As a 1/250000 stake holder of Acerola shares, I want my share to be used to keep one two hundred and fifty thousand's of Acerola brain to constantly think of how he is doing a good job. Keep it up !
If that is not feasible, use my share to think of a subway surfers adhd sludge cat just like in your ads. Just keep the cat in your brain at 1/250000 power all the time.
2nd that
a standalone "shader playground" sounds really cool, can't wait to see what you're cooking up next year!
probably baking
Another internet person I need to add to my list of cool Godot people
We gotta love new people joining the Godot Community :D
> the year is 2026
> Acerola is now God-Emperor of the Godot shader pipeline
> Unity is bankrupt
> Unreal is barely scraping by on Fortnite money
> they simply cannot compete
If unreal fails it will be due to the declining quality of AAA games, which are too expensive and so they rely on premade assets and code too much to reduce costs.
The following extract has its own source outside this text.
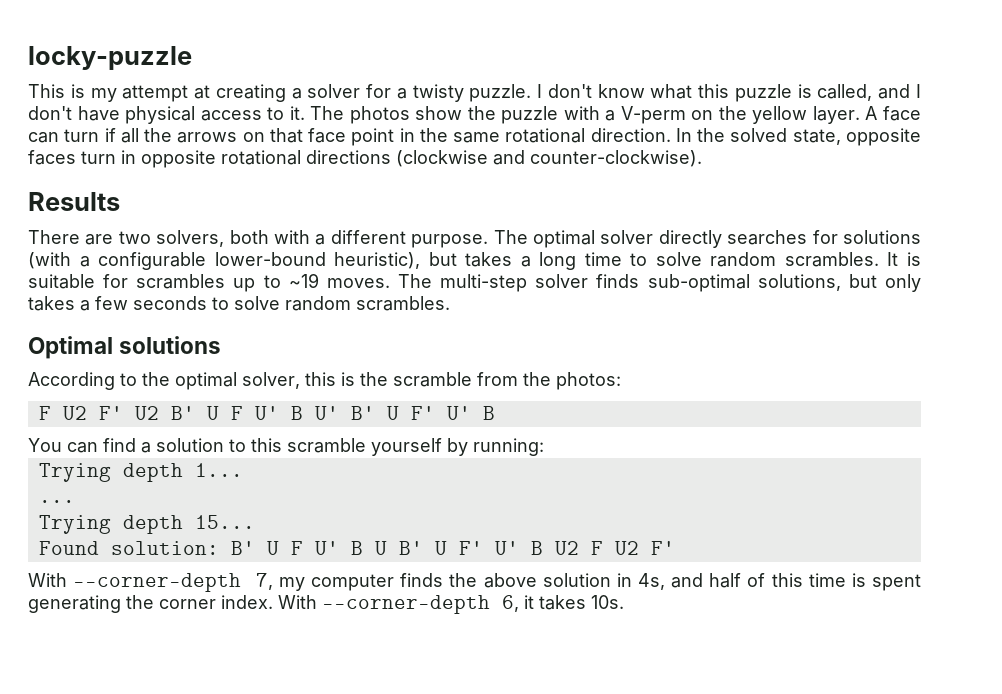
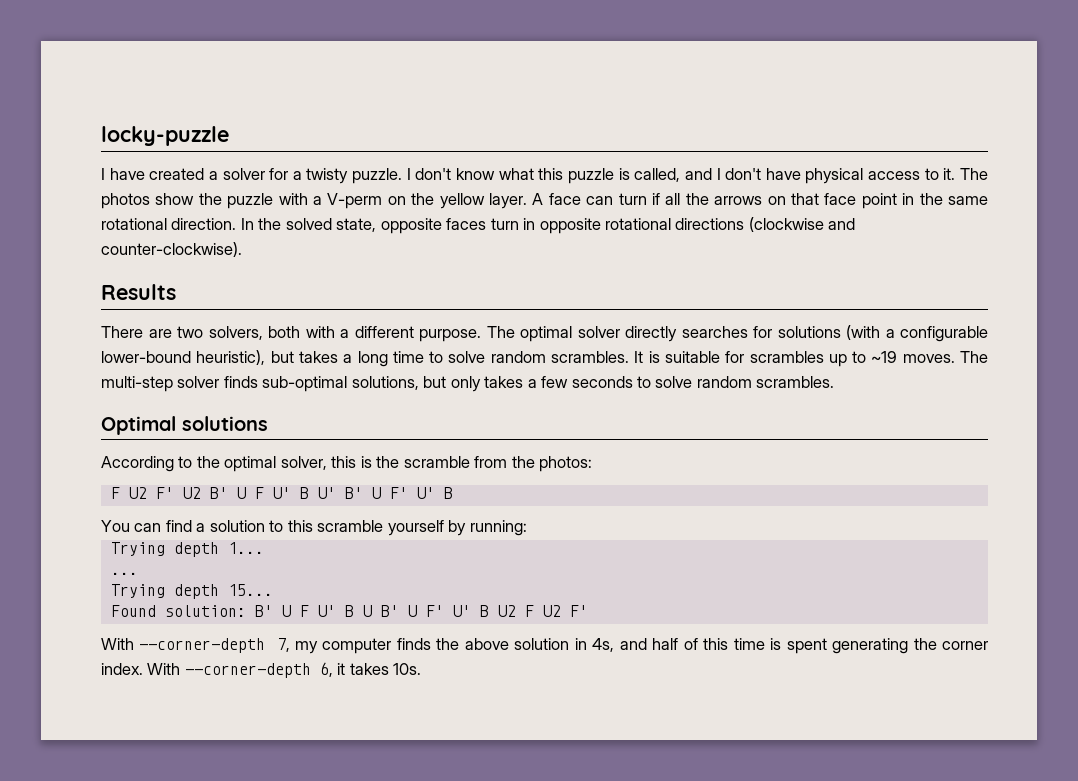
[28,84,286,102] This is my attempt at creating -> [101,168,205,180] I have created

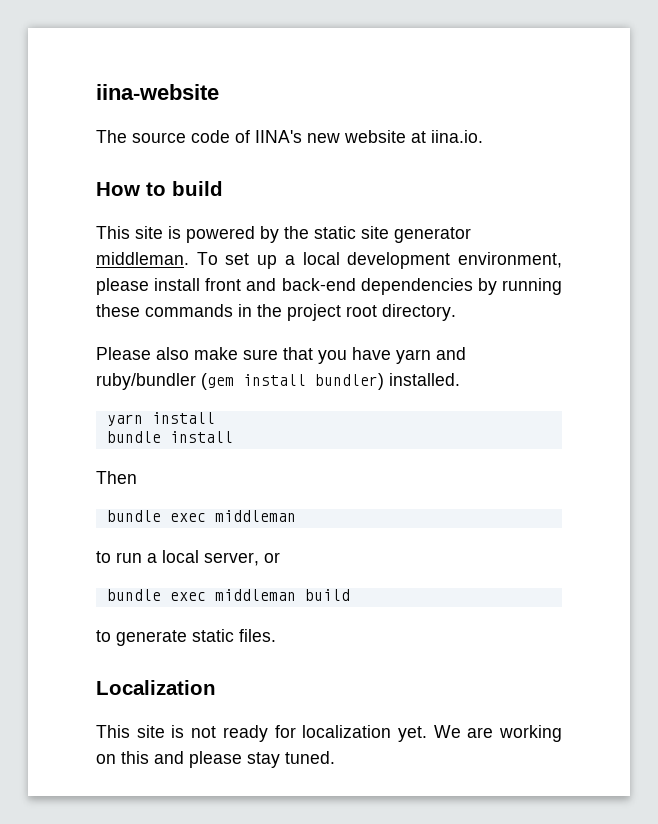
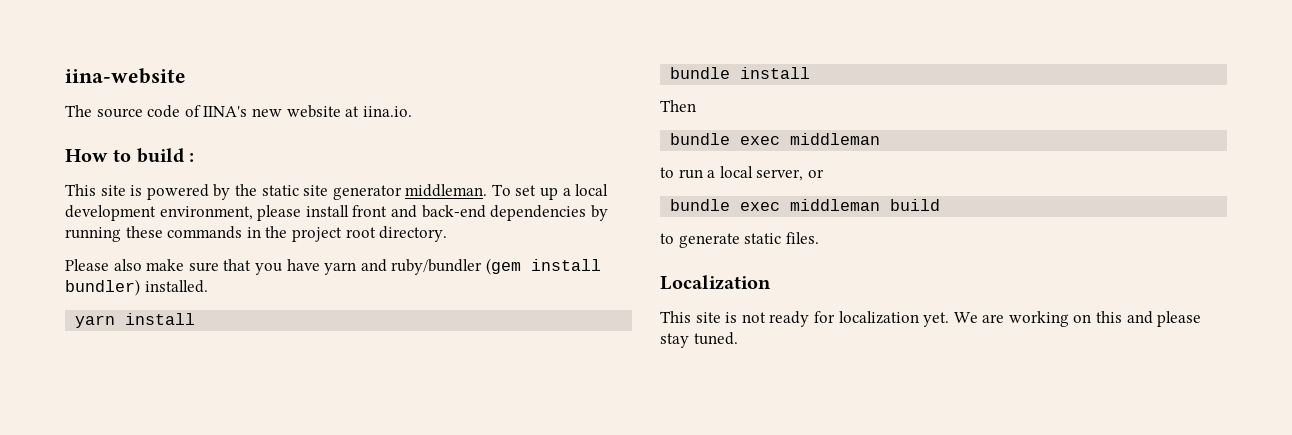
(223, 188) none -> [189,153,195,162] :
Combine that with poor storytelling due to the game length limitations and you end up with just repetitive multiplayer games.
> Half-Life 3 releases along with the Source 2 SDK
@@jesusmora9379 Because of the bad rep, people who make good games will avoid Unreal.
From there, UE will start declining in usage.
"Why I'm Moving To Hazel In 2026" this time next year 😉
so true
2026 is the year of the hazel game engine!1!11
The shareholders express confidence in the management's decision to move to Godot
oh boy! now i can pretend im being productive by watching your videos in the same game engine as you!
its super cool hearing these news! godot feels like exciting new ground, and im happy to see more people trying it out (and adopting it). congrats on this year's achievements!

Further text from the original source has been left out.